● **EXERCISE**
Leaving out the pictures, restate each record below word for word.
# # # # # # #
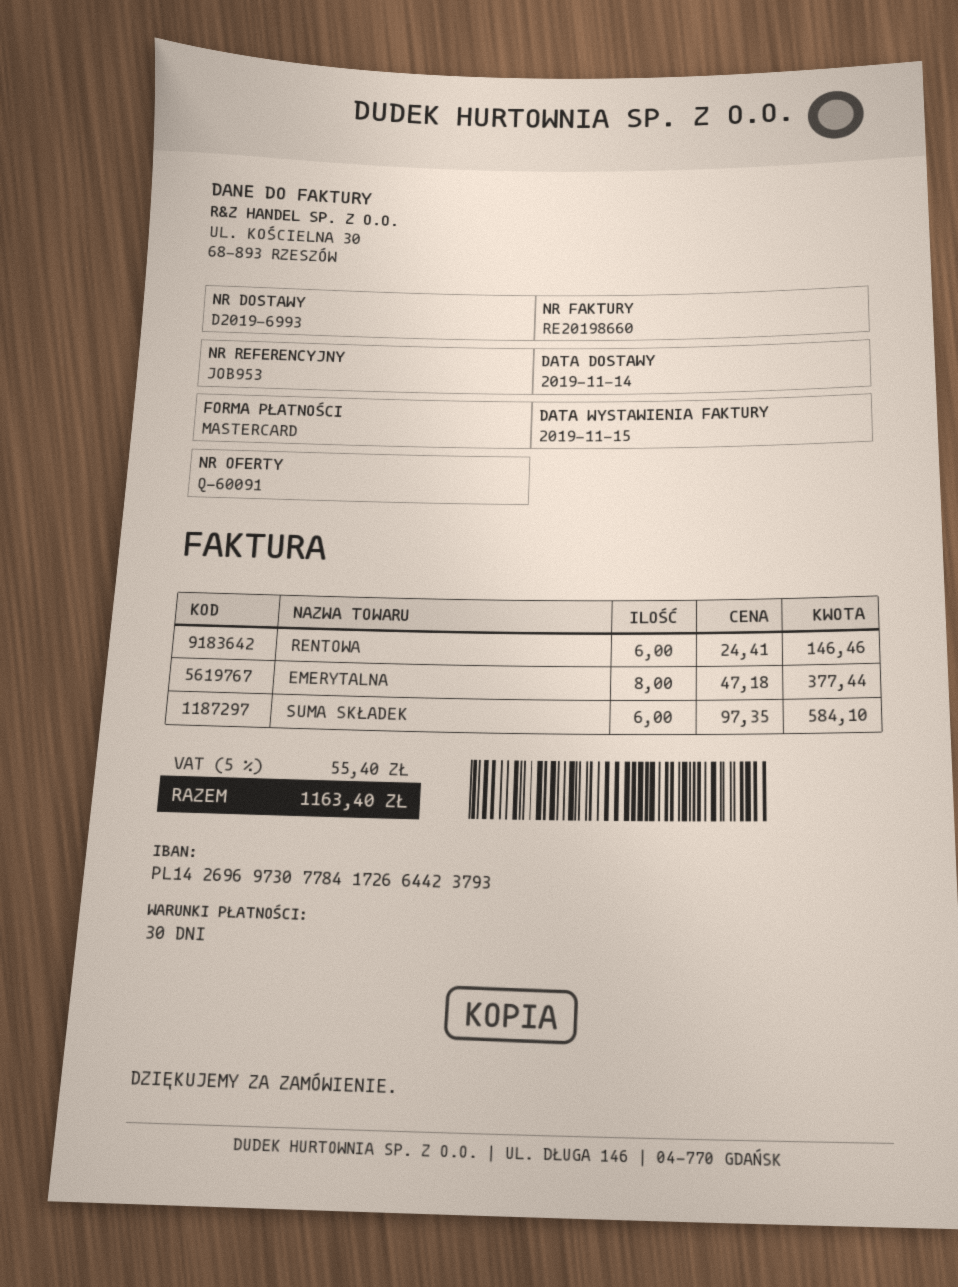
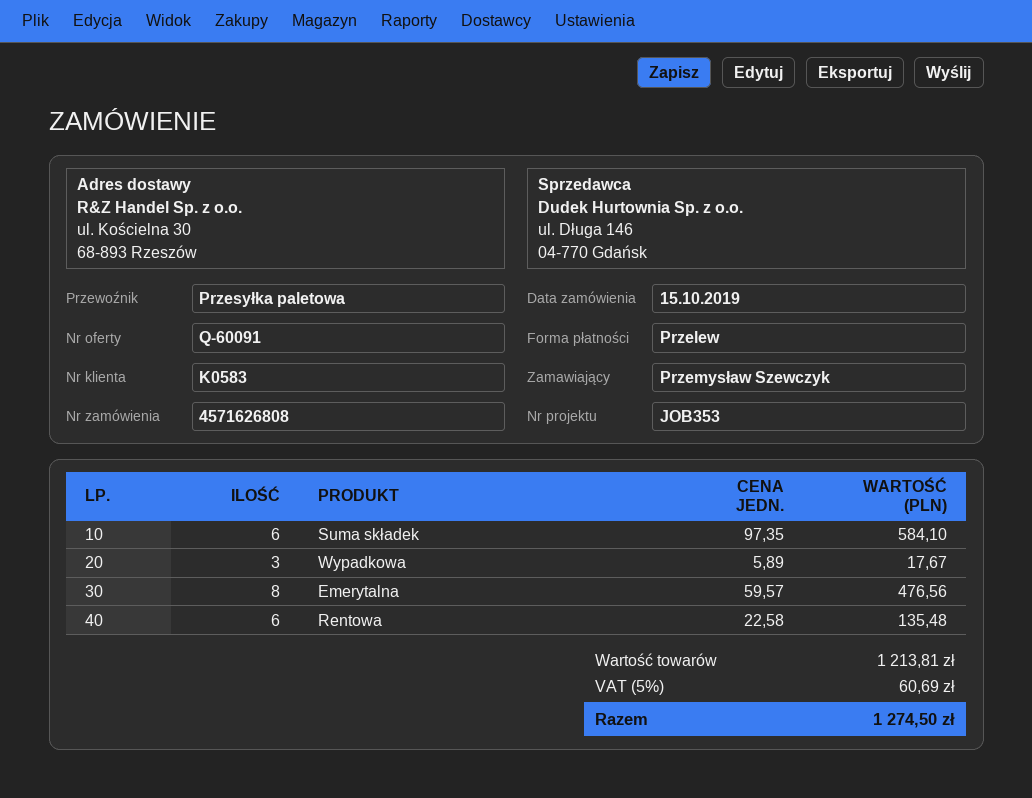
reference: JOB953 -> JOB353
payment method: Mastercard -> bank transfer
RENTOWA: 6 x 24.41 = 146.46 -> 6 x 22.58 = 135.48
EMERYTALNA: 8 x 47.18 = 377.44 -> 8 x 59.57 = 476.56
Wypadkowa: none -> 3 x 5.89 = 17.67
tax: 5% = 55.40 -> 5% = 60.69
total: 1163.40 -> 1274.50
# # # # # # #
● **ANSWER TO THIS EXERCISE**
reference: JOB953 -> JOB353
payment method: Mastercard -> bank transfer
RENTOWA: 6 x 24.41 = 146.46 -> 6 x 22.58 = 135.48
EMERYTALNA: 8 x 47.18 = 377.44 -> 8 x 59.57 = 476.56
Wypadkowa: none -> 3 x 5.89 = 17.67
tax: 5% = 55.40 -> 5% = 60.69
total: 1163.40 -> 1274.50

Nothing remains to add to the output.